5. While dopamine antagonists are relatively safe, it is important to understand their side effect profiles. The most significant risk associated with dopamine antagonists is their potential to cause EPS. This is particularly true of haloperidol. All dopamine antagonists also have QT prolonging effects and carry a theoretical risk of inducing torsade de pointes. To minimize the risk of QTc prolongation, potassium and magnesium repletion should be performed daily, avoidance and/or minimization of unnecessary QTc prolonging medications should be attempted, and a daily ECG should be performed to ensure it remains below 550 milliseconds. Sedation is also a side effect of the newer-generation dopamine antagonists, such as quetiapine and olanzapine, although this may actually be beneficial when treating a patient with delirium due to hyperarousal. Dopamine antagonists should be minimized in patients with Parkinson disease or other severe neurodegenerative disorders, and psychiatric consultation should be considered for assistance in management of these patients.
TIPS TO REMEMBER
Delirium can be the first sign of a life-threatening medical condition.
The first principle in managing delirium is to diagnose and reverse the underlying cause.
A review of the entire medication list for offending agents should be completed. Medications including anticholinergic agents, benzodiazepines, and opiates are common contributors to delirium and should be reduced if possible.
Dopamine antagonists (ie, IV haloperidol) are useful first-line pharmacologic agents for the treatment and management of delirium.
1. Which of the following is most helpful in securing a diagnosis of delirium as the cause of mental status changes?
A. Paranoid delusions
B. Altered level of consciousness with impaired cognition
D. Perceptual disturbances
E. Concurrent use of opiates and benzodiazepines
2. Of the following which would not be a first-line recommendation in the management of delirium?

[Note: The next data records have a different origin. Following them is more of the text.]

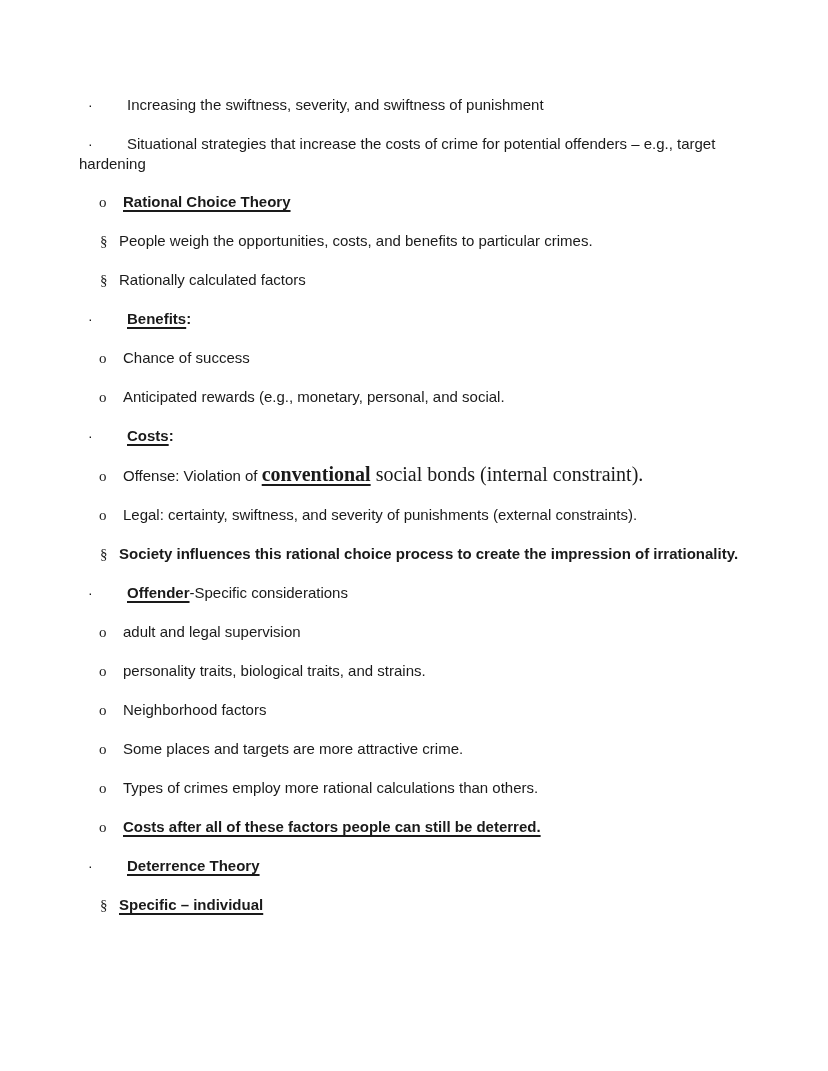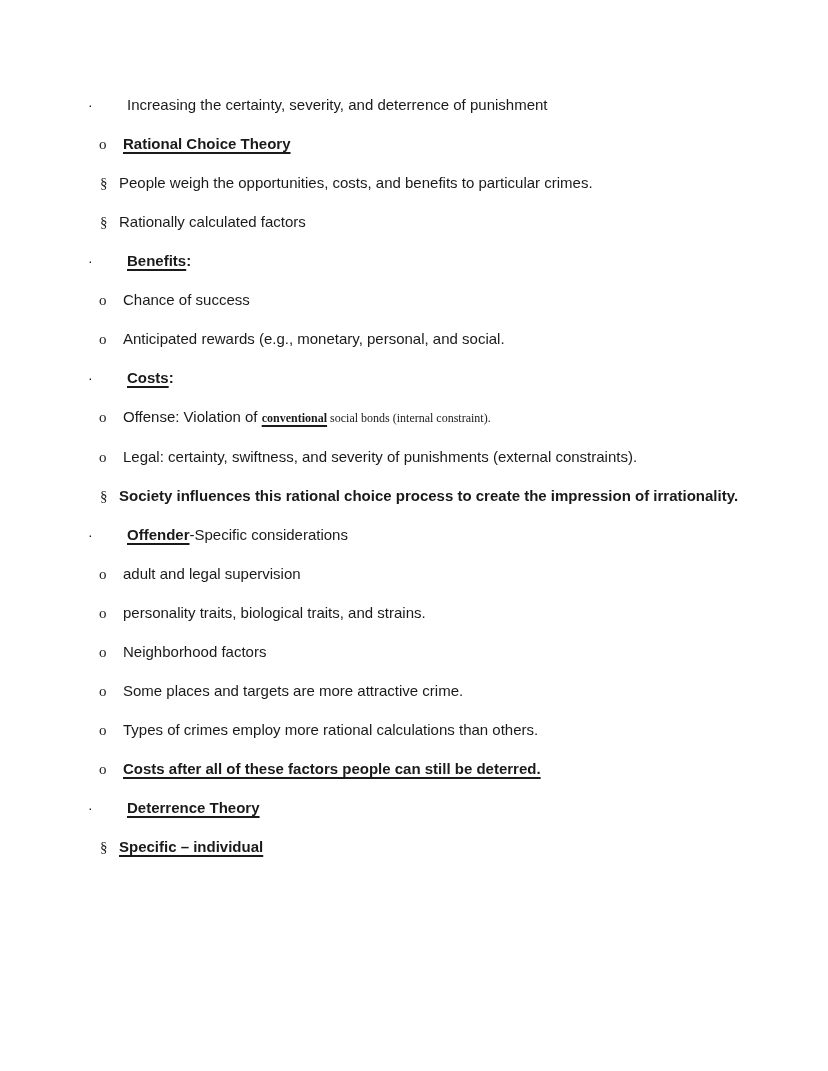"Increasing the certainty, severity, and" span { text: certainty, severity, and deterrence -> swiftness, severity, and swiftness }
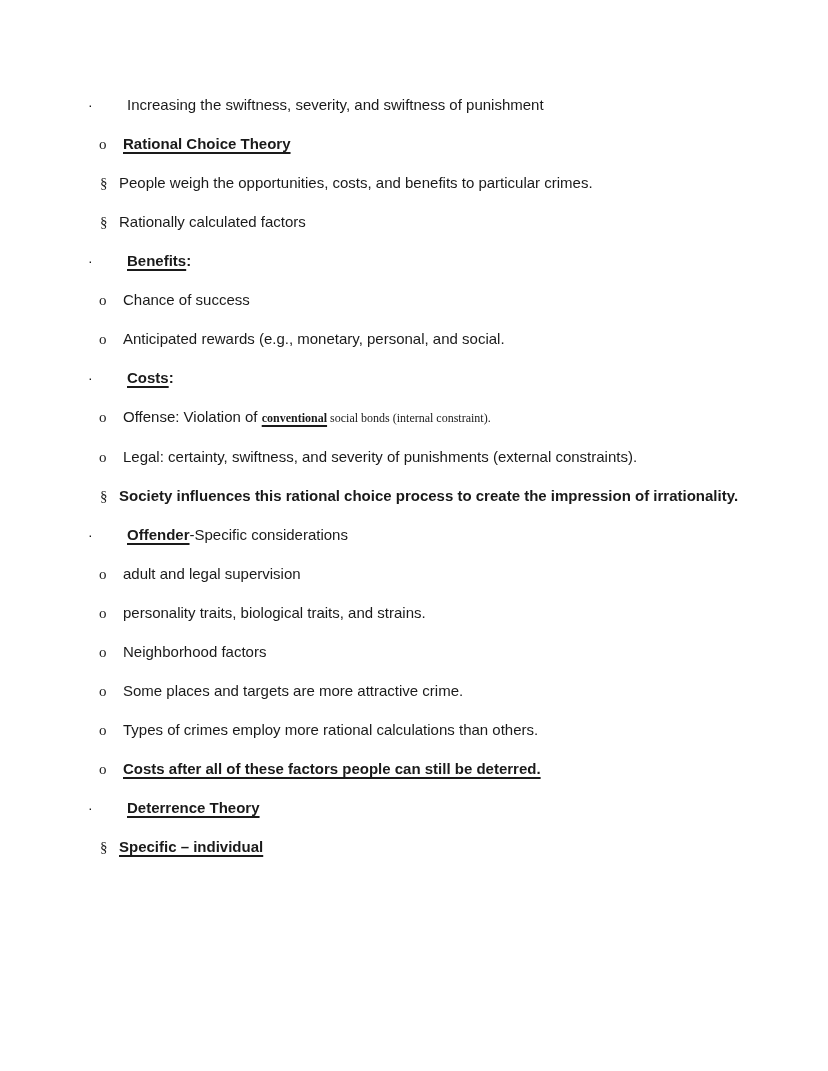"· Situational strategies that increase" div.para { html: none -> <div><span>·</span><span>Situational strategies that increase the costs of crime for potential offenders – e.g., target</span><div>hardening</div></div> }
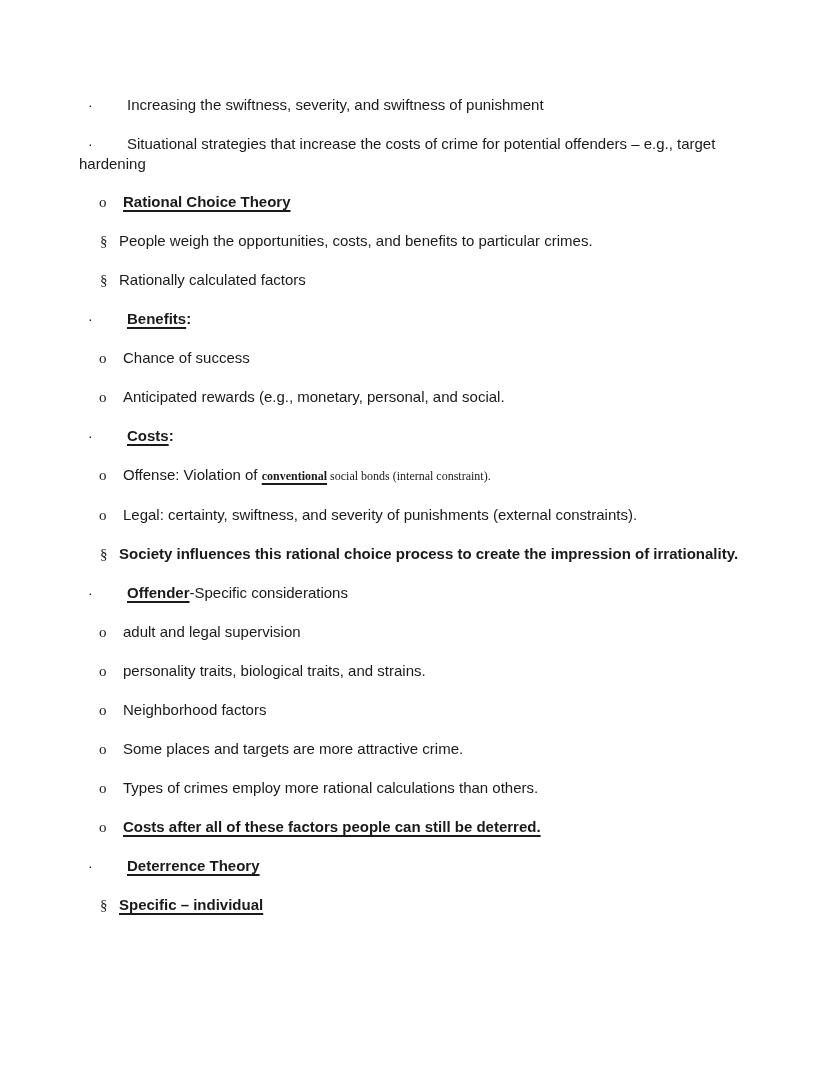"conventional" .serif { font-size: 12px -> 20px }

A. Provide visual/hearing aids.
B. Reverse underlying medical etiology.
C. Intravenous haloperidol PRN agitation.
D. Diphenhydramine in the evening to optimize the sleep/wake cycle.
3. What risk factors does the patient in the vignette possess for the development of delirium?
B. The second postoperative day
C. Presence of leukocytosis
D. Burn injuries
E. Metabolic derangements
F. All of the above
1. B. The core feature of delirium is an altered level of consciousness with impaired cognition. All of the other symptoms listed are associated with delirium but not necessary for diagnosis.
2. D. Although optimizing the sleep/wake cycle is important, diphenhydramine has strong anticholinergic properties and as such would not be a first choice in a patient with AMS.
3. F. Anemia, metabolic derangements, and the presence of leukocytosis all contribute to an increased probability of transitioning to delirium. In addition, as outlined above, burn-related injuries and postoperative states may result in a pro-inflammatory cytokinemediated process that leads to CNS dysfunction, resulting in encephalopathy.